I would like to take another call to talk a bit about the regulatory impact statement, because this is a very honest regulatory impact statement. It makes it very clear that the initiatives for this legislation, the *West Coast Wind-blown Timber (Conservation Lands) Bill, is totally and utterly the *Minister of Conservation's, and that the Minister has very clear objectives about the amount of timber that is going to be recovered. The regulatory impact statement, which you would normally get when a bill was introduced, has been on the Table of the House only since late this afternoon, so there has been very limited opportunity for people to read it thoroughly, but it is a very honest and direct document.

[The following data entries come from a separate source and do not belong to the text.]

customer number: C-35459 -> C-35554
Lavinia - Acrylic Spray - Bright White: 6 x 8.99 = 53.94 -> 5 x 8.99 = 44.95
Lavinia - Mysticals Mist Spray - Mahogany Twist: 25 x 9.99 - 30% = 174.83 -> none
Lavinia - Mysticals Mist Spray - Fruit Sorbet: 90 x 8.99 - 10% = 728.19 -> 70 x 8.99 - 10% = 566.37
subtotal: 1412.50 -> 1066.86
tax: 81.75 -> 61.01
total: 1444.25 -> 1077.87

One of the options that the regulatory impact statement looks at is whether the recovery of wind-throw timber could be done under existing legislation. It goes through the risks of that. One of them was that there would be a risk of judicial review. One of them was that there would be strong opposition because the existing law is seen as protecting conservation land and prohibiting timber recovery, and that people would see it as opening the door for a similar response to common windfall events, so making the risk of judicial review very high.
One of the other risks that the department identified is that the process in the existing legislation—that is the *Conservation Act—was not designed to cater efficiently and effectively to the type of recovery intended by the Minister, and nor would it be possible to allow that level of recovery. So what is the Minister intending here? The very nature of the legislation, which talks about designated areas but then defines "designated area" as *"every conservation area and reserve within the West Coast region that is owned by the Crown and administered by the Department ...", other than ecological areas, the *South West New Zealand World Heritage Area, the **Waitangiroto Nature Reserve, and national parks—that means that every bit of the West Coast other than those specified areas is open to logging.
If the Minister is directing that there be a high level of timber recovery to maximise the potential for revenue gain by logging companies, that is exposing all of those lands to logging. The regulatory impact statement is also very honest in saying that the reason for the research is that "He"—the Minister—"also wishes to use the event as an opportunity to research the ecological effect of timber recovery, to allow the potential for harvest in future to be better assessed." So it is being very clear that this National Government is intending to open up all conservation lands for logging. The Minister is shaking his head. Why does the Department of Conservation's evaluation of this legislation quite clearly say that this bill is all about what the Minister wants in terms of the level of timber recovery and the inability for people to challenge logging? It highlights some of the problems with the status quo—that there are lots of ecological impacts in terms of the scientific research that has been done, which shows how essential standing and fallen logs are to the whole forest cycle. Yet members on the opposite benches just dismiss all of that.
This regulatory impact statement is very clear, and I would encourage people to read it, because it is showing that the Department of Conservation did not come up with this legislation. Once again, the Minister has his hands all over it, directing the department to compromise the purpose in the Conservation Act to allow logging not just on the West Coast potentially but in other areas of New Zealand as well. That is a travesty.